Let's agree that Stallman does have to draw a line. Let's also acknowledge
that Zoom is included on this side of the line.

------
noobermin
While this is true to some extent, there has to be a game plan. This is a lot
like climate change. Sure, individual choices help, but there has to be
systemic change as well, especially if your goal is to change the situation
that exists in the world around you. I mean, hell do I push, I've been trying
to get people to use jitsi over zoom for example even when the default
instance is kinda poor compared to zoom for the reasons rms listed. But from
the other side, we need regulation of the worst abuses that zoom has done.
There need to be some sort of consequences for zoom lying constantly about
their product and how it isn't actual encrypted for example. When they can
operate on an uneven playing field and get away with abuses just because will
mean we'll never win.

------
young_unixer
We should recognize that many times network effects are not the problem, but
the low quality of the free software offerings.
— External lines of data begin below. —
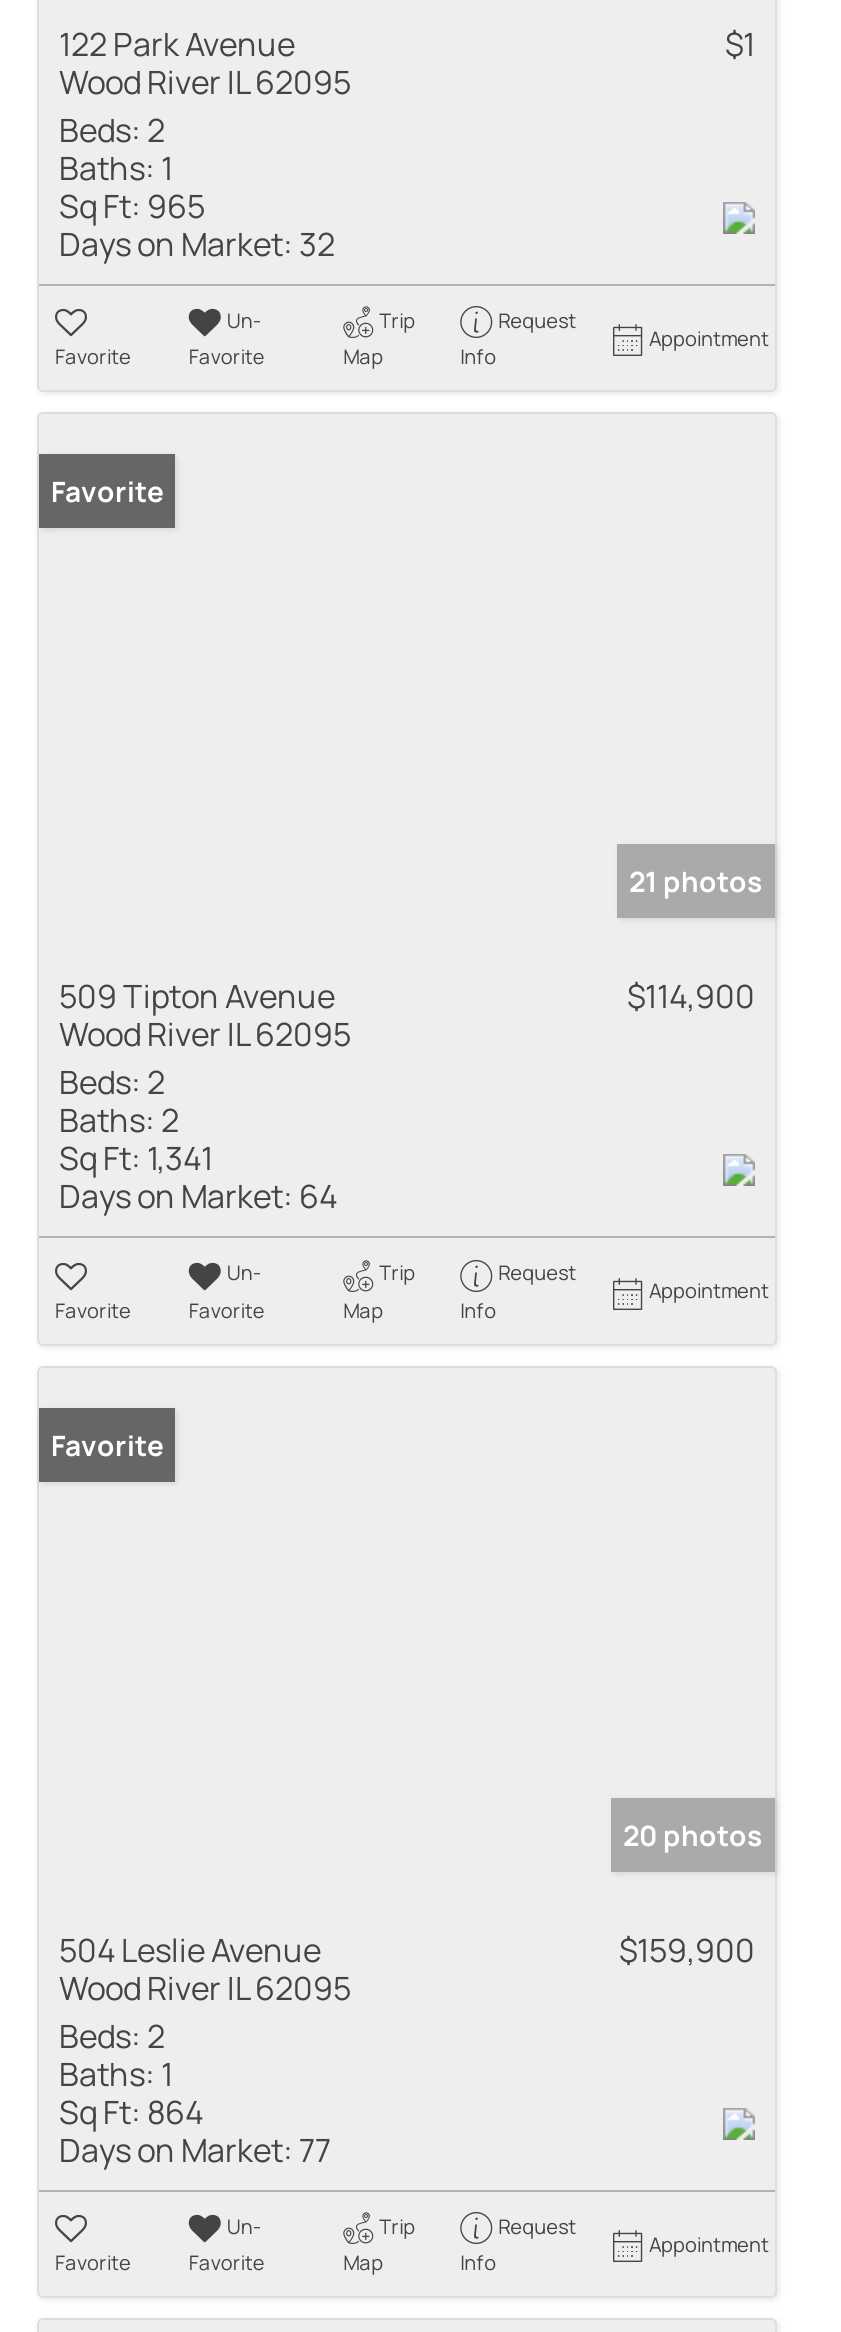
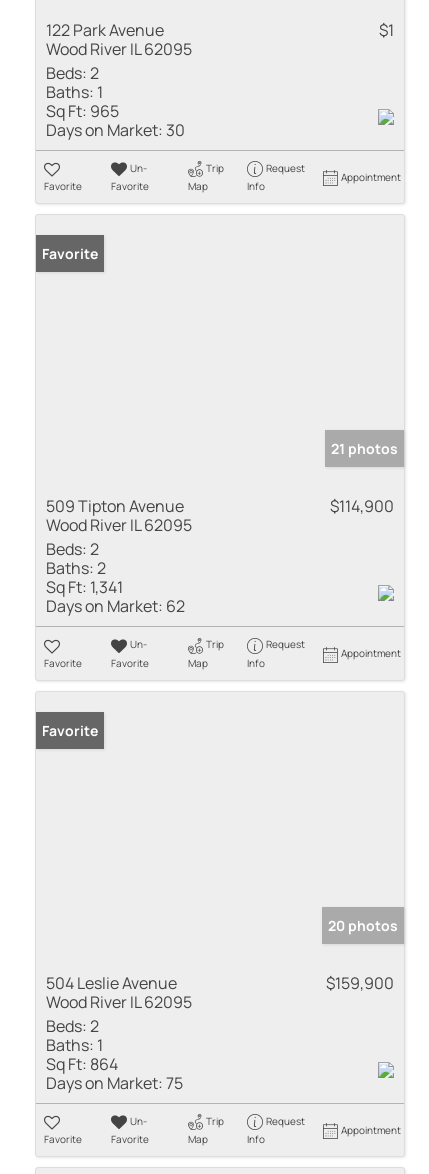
- Days on Market: 32
+ Days on Market: 30

- Days on Market: 64
+ Days on Market: 62

- Days on Market: 77
+ Days on Market: 75
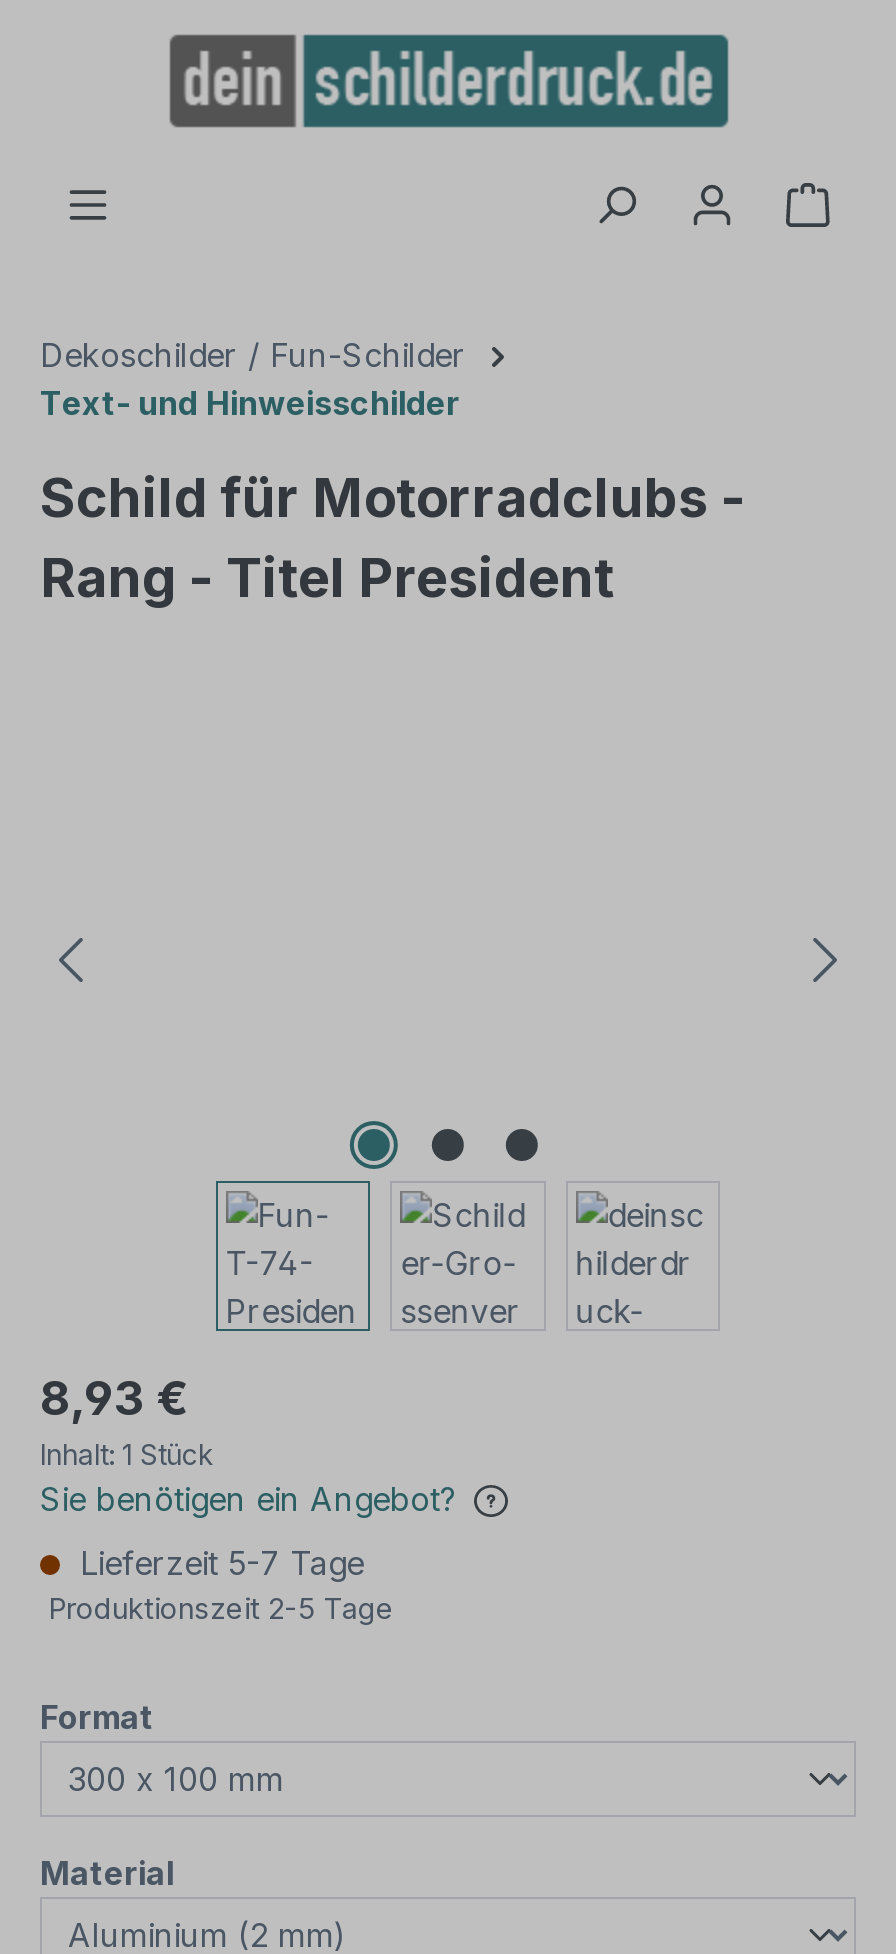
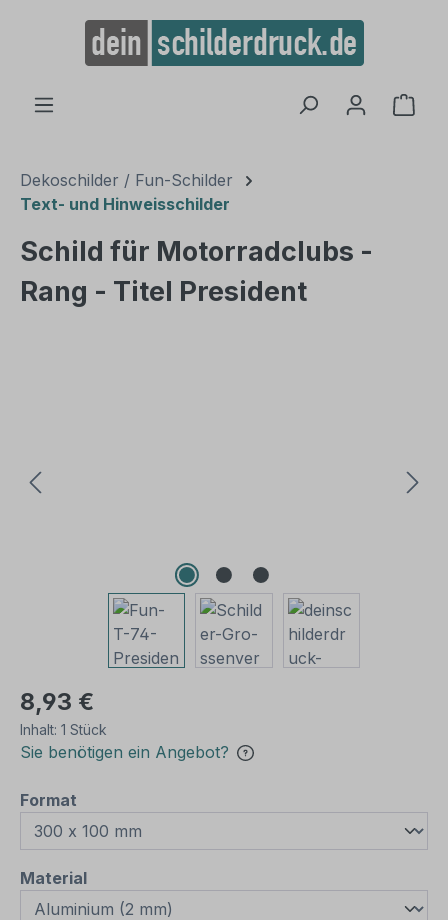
- Lieferzeit 5-7 Tage
- Produktionszeit 2-5 Tage
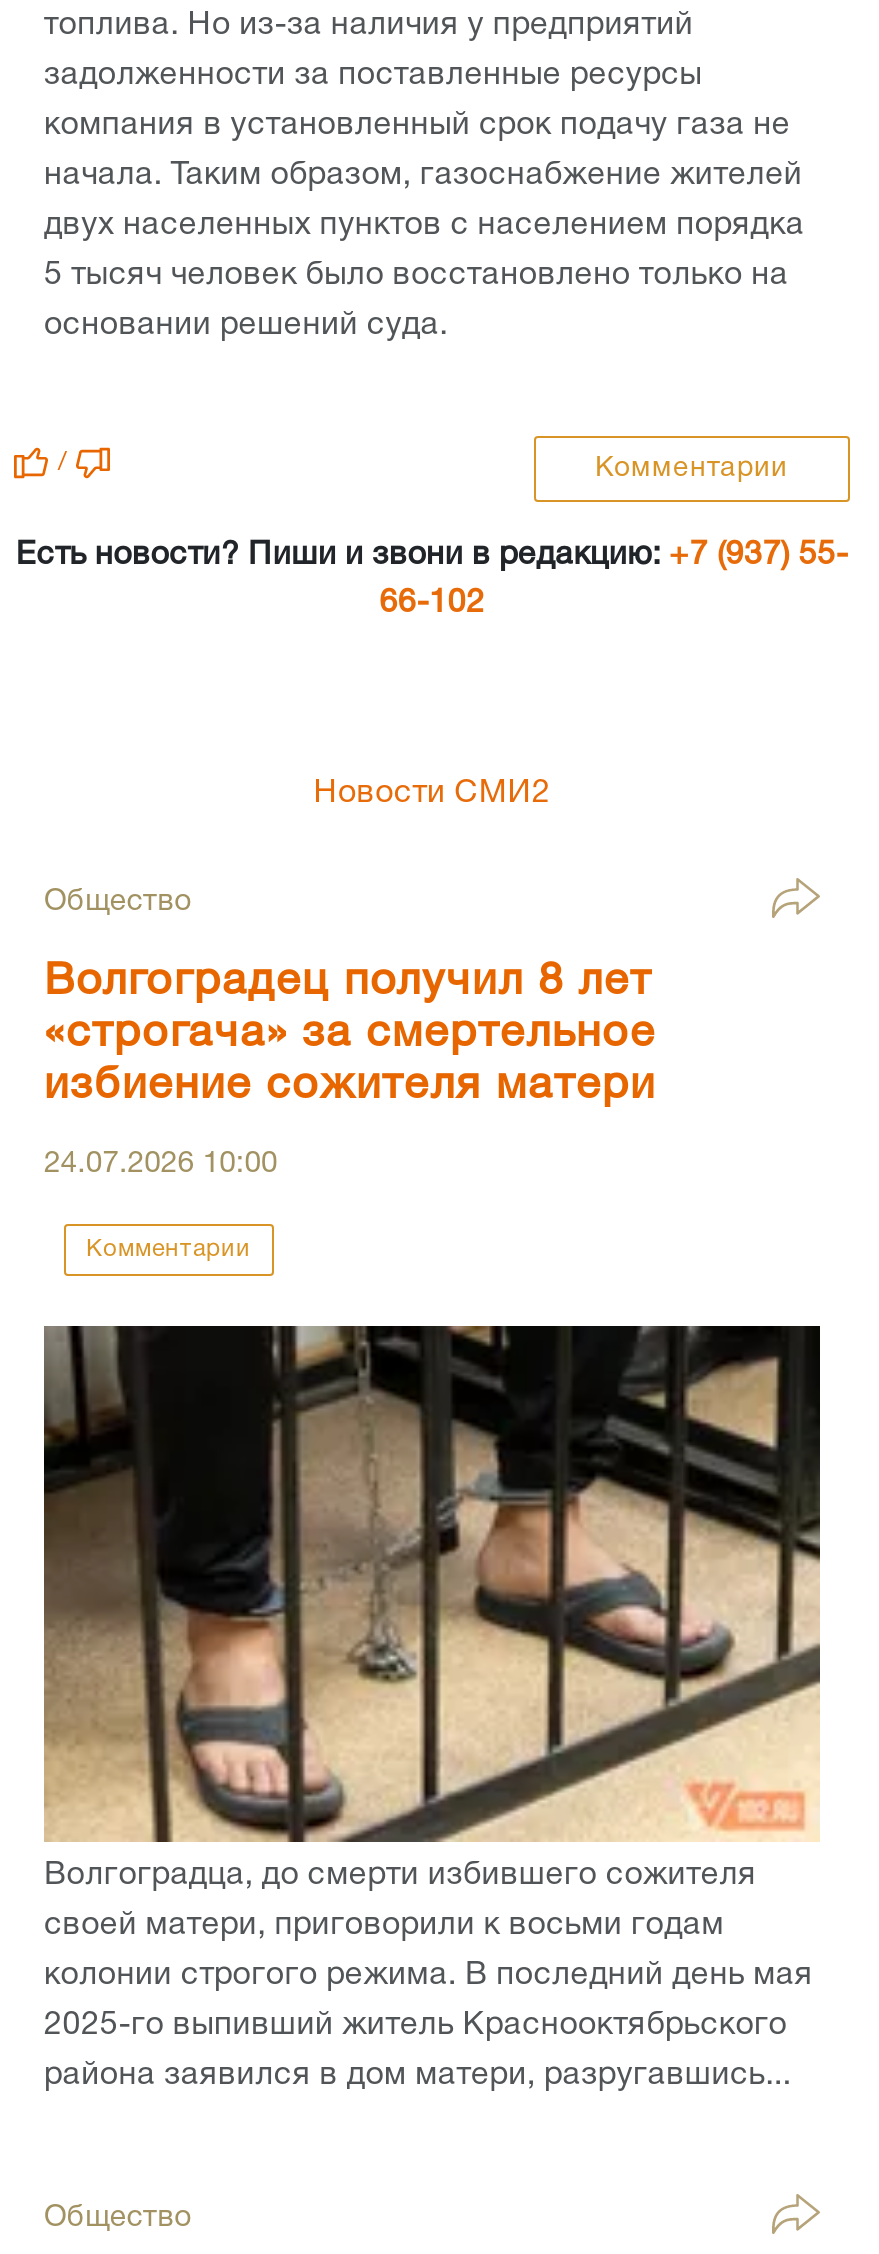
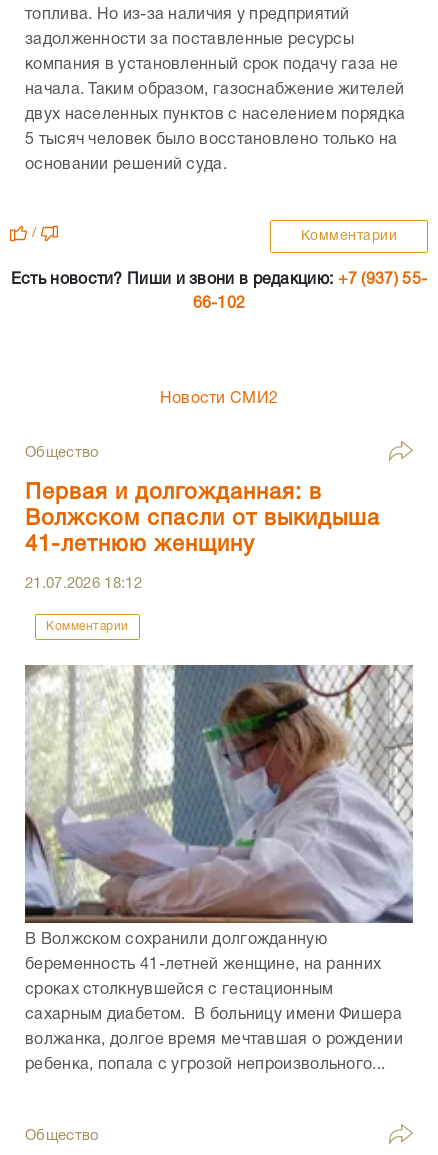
- Волгоградец получил 8 лет
- «строгача» за смертельное
- избиение сожителя матери
+ Первая и долгожданная: в
+ Волжском спасли от выкидыша
+ 41-летнюю женщину

- 24.07.2026 10:00
+ 21.07.2026 18:12

- [image]
- Волгоградца, до смерти избившего сожителя
- своей матери, приговорили к восьми годам
- колонии строгого режима. В последний день мая
- 2025-го выпивший житель Краснооктябрьского
- района заявился в дом матери, разругавшись...
+ [image]
+ В Волжском сохранили долгожданную
+ беременность 41-летней женщине, на ранних
+ сроках столкнувшейся с гестационным
+ сахарным диабетом. В больницу имени Фишера
+ волжанка, долгое время мечтавшая о рождении
+ ребенка, попала с угрозой непроизвольного...
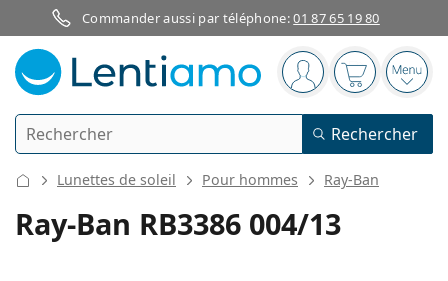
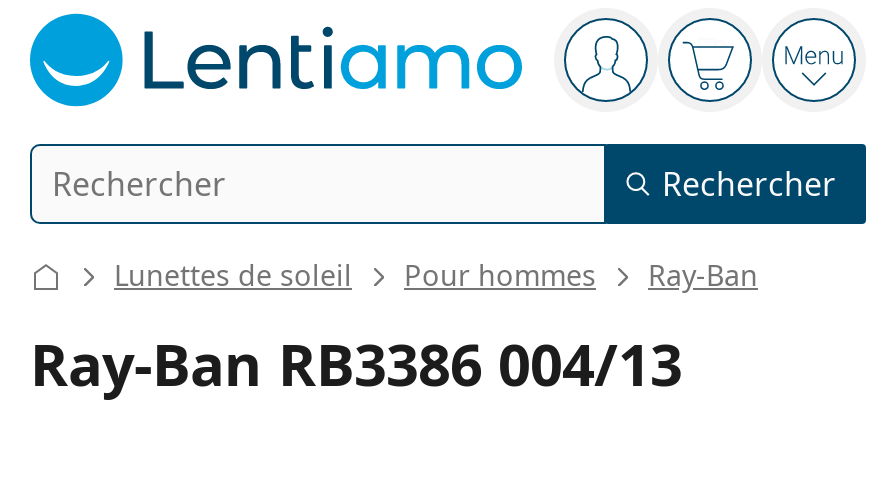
- Commander aussi par téléphone: 01 87 65 19 80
Many free software advocates are OK with ugly and bad interfaces, bad
documentation, etc. and they don't understand why anyone would prefer the
proprietary alternative.

As a community, if we want to make normal people use (and donate to) free
software, we should increase our quality standards. It's important that the
whole user experience (downloading, installing and using software) is smooth.

For example: I can give many good reasons to use Jitsi instead of Zoom, but if
Jitsi's usability or video quality is not on par with Zoom's, all my reasons
crumble at the eyes of normal people, and we shouldn't blame them. (Just an
example, not saying Jitsi is bad.)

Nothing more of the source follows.